Stock number: 001824
Research areas: Mouse/Human Gene Homologs, Sensorineural Research

Development

This subline of C3H/HeJ was imported from Dr. David Sachs at NIH in 1990 when it was 31 generations removed from the founders he had received. Mice were sibling intercrossed for an additional 2 generations to re-derive and cryopreserve embryos.

Allele

Symbol: Pde6b^rd1
Name: retinal degeneration 1
MGI accession ID: MGI:1856373
Generation method: Spontaneous
Synonyms: rd; rodless retina; rd-1; rd1; Pdeb^rd1
Marker symbol: Pde6b
Marker name: phosphodiesterase 6B, cGMP, rod receptor, beta polypeptide
Chromosome: 5
Strain of origin: various
Molecular note: Two mutations have been identified in rd1 mice.
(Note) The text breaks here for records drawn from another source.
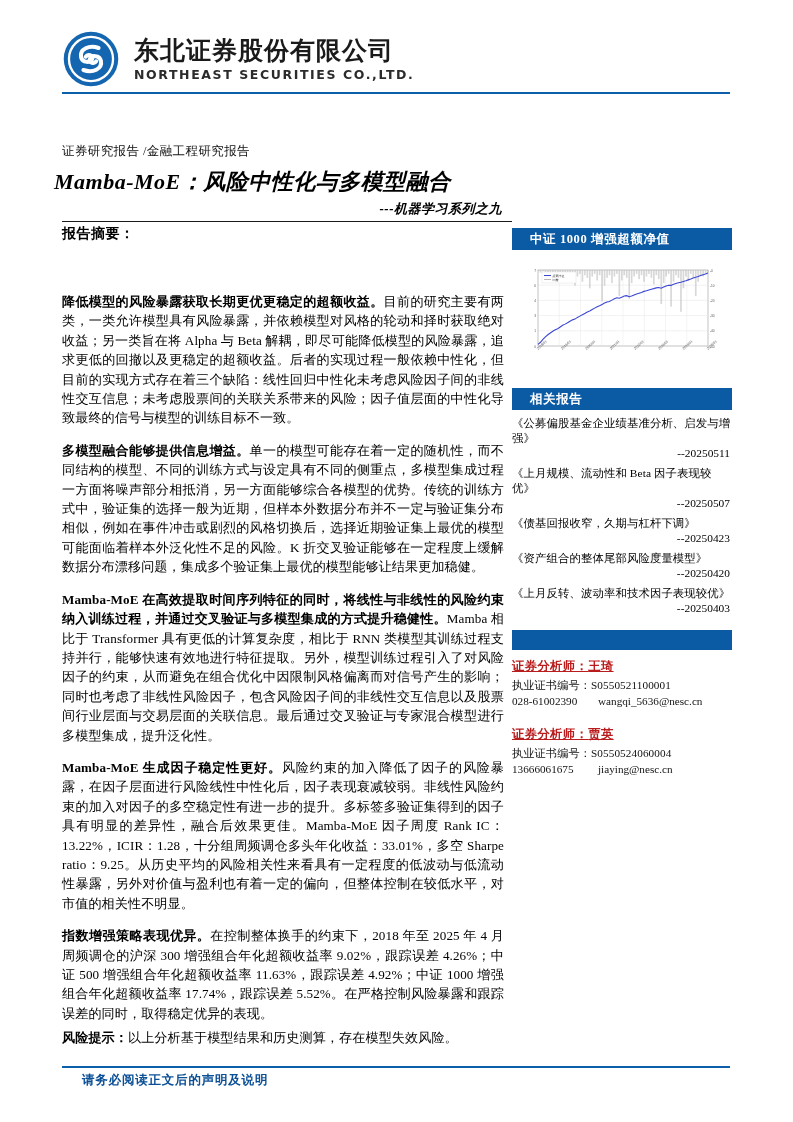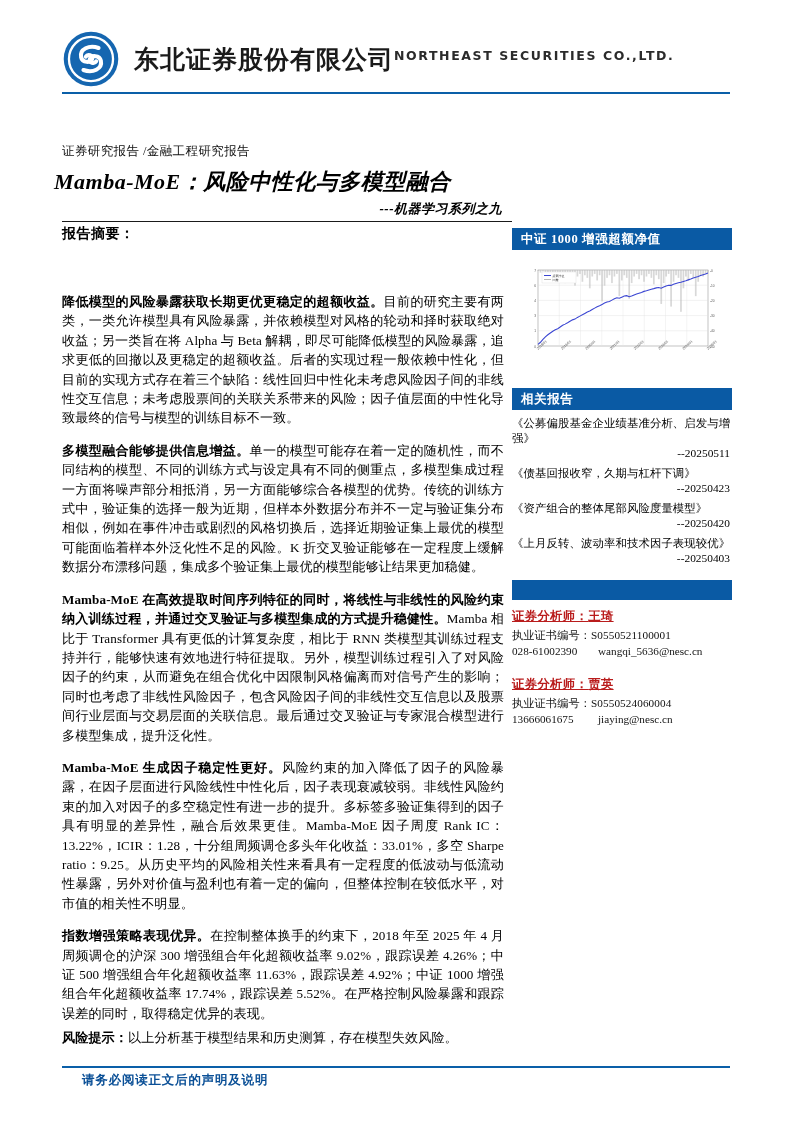"东北证券股份有限公司" .logo-text-wrap { flex-direction: row -> column }
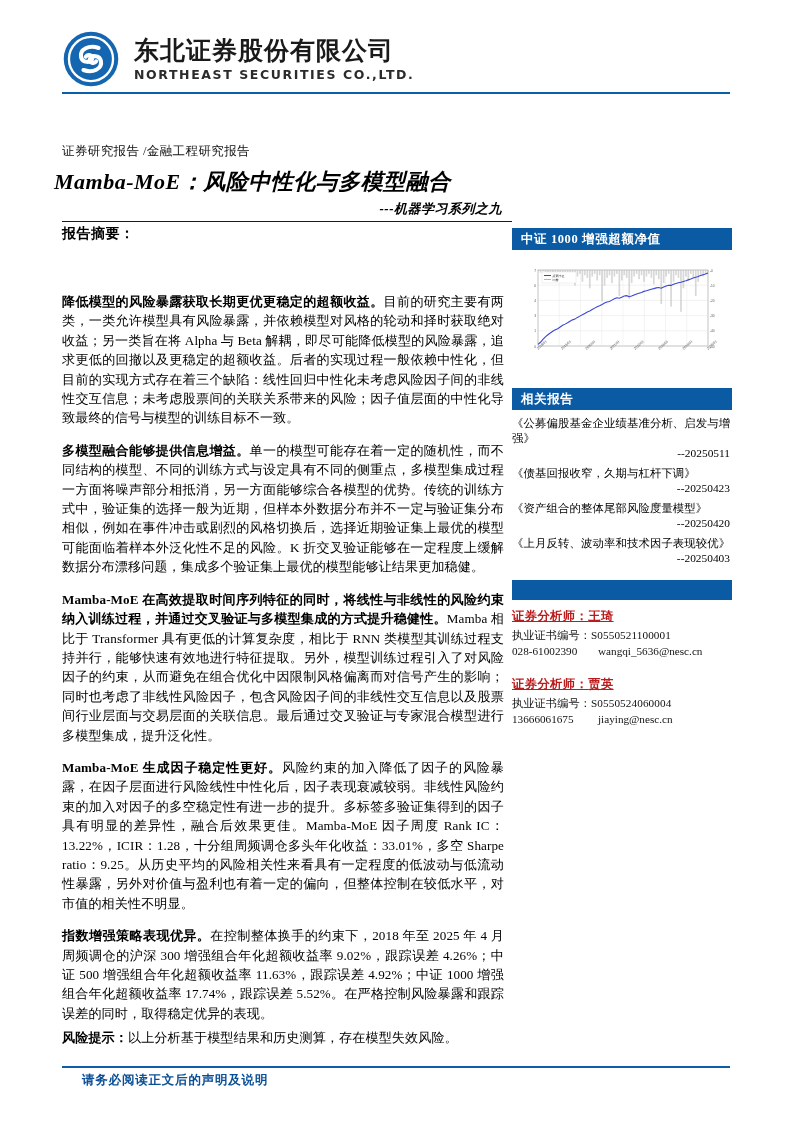"中证 1000 增强超额净值" .side-head { padding-left: 9px -> 18px }
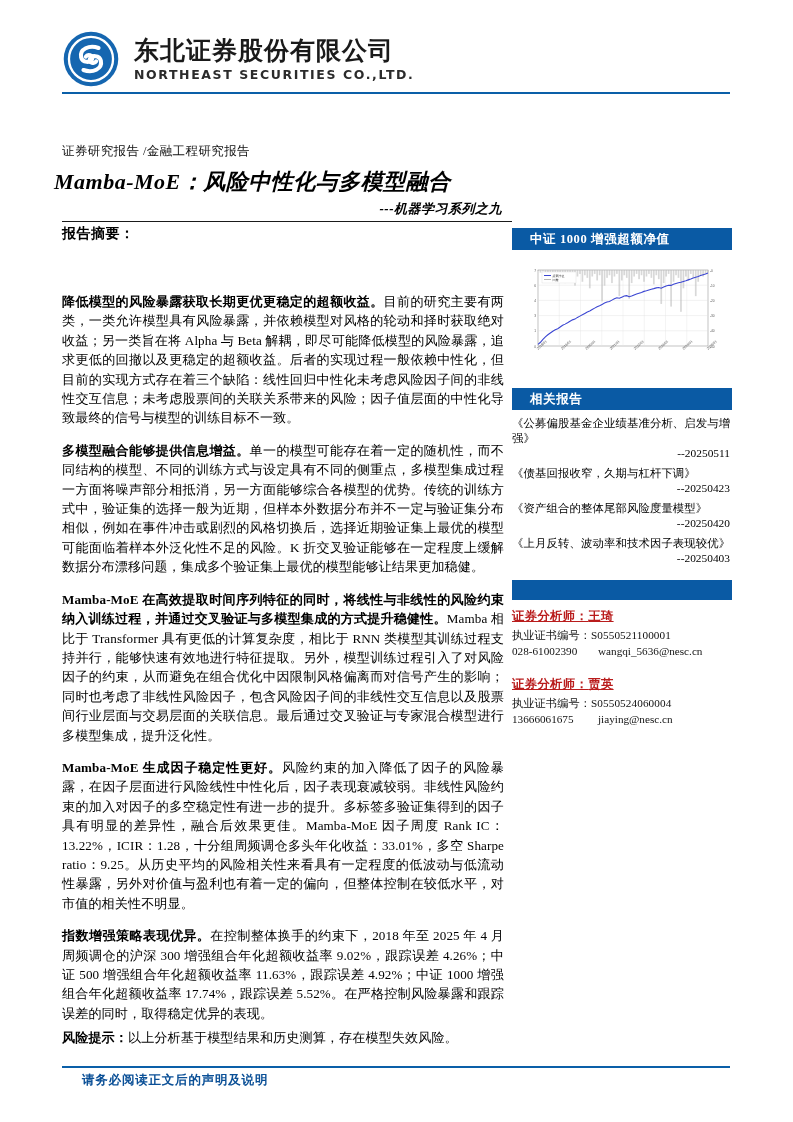"《上月规模、流动性和 Beta 因子表现较优》" div.report-item { html: none -> <div> <div>《上月规模、流动性和 Beta 因子表现较优》</div> <div>--20250507</div> </div> }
A murine leukimia virus (Xmv-28) insertion in reverse orientation in intron 1 is found in all mouse strains with the rd1 phenotype. Further, a nonsense mutation (C-to-A transversion) in codon 347 that results in a truncation eliminating more than half of the predicted encoded protein, including the catalytic domain, has been identified in all rd1 strains of mice. A specific degradation of mutant transcript during or after pre-mRNA splicing is suggested.
General note: The following inbred strains are known to be homozygous for Pde6b: C3H sublines, CBA/J, FVB/NJ, PL/J, SB, SJL/J, and SWR/J.